Data for the task START

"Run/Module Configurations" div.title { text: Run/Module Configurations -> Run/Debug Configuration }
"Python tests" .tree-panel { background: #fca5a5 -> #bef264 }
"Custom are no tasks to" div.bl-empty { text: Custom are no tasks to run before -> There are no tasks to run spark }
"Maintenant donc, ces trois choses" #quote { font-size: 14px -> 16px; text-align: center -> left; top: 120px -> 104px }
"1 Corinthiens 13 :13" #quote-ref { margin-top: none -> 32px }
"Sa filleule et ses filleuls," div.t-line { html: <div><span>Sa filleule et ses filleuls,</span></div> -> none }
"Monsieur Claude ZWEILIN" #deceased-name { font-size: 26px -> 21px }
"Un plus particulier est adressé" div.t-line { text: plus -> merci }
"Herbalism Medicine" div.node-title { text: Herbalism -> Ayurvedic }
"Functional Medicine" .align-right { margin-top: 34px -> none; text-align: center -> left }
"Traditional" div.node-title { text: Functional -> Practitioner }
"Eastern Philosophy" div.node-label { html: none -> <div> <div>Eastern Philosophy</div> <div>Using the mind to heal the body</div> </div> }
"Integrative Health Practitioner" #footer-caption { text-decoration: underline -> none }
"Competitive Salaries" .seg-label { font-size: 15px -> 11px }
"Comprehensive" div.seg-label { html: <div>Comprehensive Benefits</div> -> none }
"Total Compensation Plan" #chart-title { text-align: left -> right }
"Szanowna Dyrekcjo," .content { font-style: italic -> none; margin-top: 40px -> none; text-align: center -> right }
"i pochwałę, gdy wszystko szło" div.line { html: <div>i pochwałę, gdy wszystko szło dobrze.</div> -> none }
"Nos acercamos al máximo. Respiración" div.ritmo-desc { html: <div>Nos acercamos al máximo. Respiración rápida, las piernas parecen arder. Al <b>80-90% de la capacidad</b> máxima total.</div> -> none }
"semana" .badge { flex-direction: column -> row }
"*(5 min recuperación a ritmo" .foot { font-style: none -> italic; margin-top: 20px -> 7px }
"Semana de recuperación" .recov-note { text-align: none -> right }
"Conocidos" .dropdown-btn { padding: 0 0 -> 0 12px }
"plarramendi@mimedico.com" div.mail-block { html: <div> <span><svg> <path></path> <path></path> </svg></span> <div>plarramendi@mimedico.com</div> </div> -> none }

Data for the task END

Problem statement
Look above for the line holding "html: <div><span>Sa filleule", then set down exactly that line and every line after it up to and including the line holding "min recuperación a", with nothing else.

Answer to the exercise
"Sa filleule et ses filleuls," div.t-line { html: <div><span>Sa filleule et ses filleuls,</span></div> -> none }
"Monsieur Claude ZWEILIN" #deceased-name { font-size: 26px -> 21px }
"Un plus particulier est adressé" div.t-line { text: plus -> merci }
"Herbalism Medicine" div.node-title { text: Herbalism -> Ayurvedic }
"Functional Medicine" .align-right { margin-top: 34px -> none; text-align: center -> left }
"Traditional" div.node-title { text: Functional -> Practitioner }
"Eastern Philosophy" div.node-label { html: none -> <div> <div>Eastern Philosophy</div> <div>Using the mind to heal the body</div> </div> }
"Integrative Health Practitioner" #footer-caption { text-decoration: underline -> none }
"Competitive Salaries" .seg-label { font-size: 15px -> 11px }
"Comprehensive" div.seg-label { html: <div>Comprehensive Benefits</div> -> none }
"Total Compensation Plan" #chart-title { text-align: left -> right }
"Szanowna Dyrekcjo," .content { font-style: italic -> none; margin-top: 40px -> none; text-align: center -> right }
"i pochwałę, gdy wszystko szło" div.line { html: <div>i pochwałę, gdy wszystko szło dobrze.</div> -> none }
"Nos acercamos al máximo. Respiración" div.ritmo-desc { html: <div>Nos acercamos al máximo. Respiración rápida, las piernas parecen arder. Al <b>80-90% de la capacidad</b> máxima total.</div> -> none }
"semana" .badge { flex-direction: column -> row }
"*(5 min recuperación a ritmo" .foot { font-style: none -> italic; margin-top: 20px -> 7px }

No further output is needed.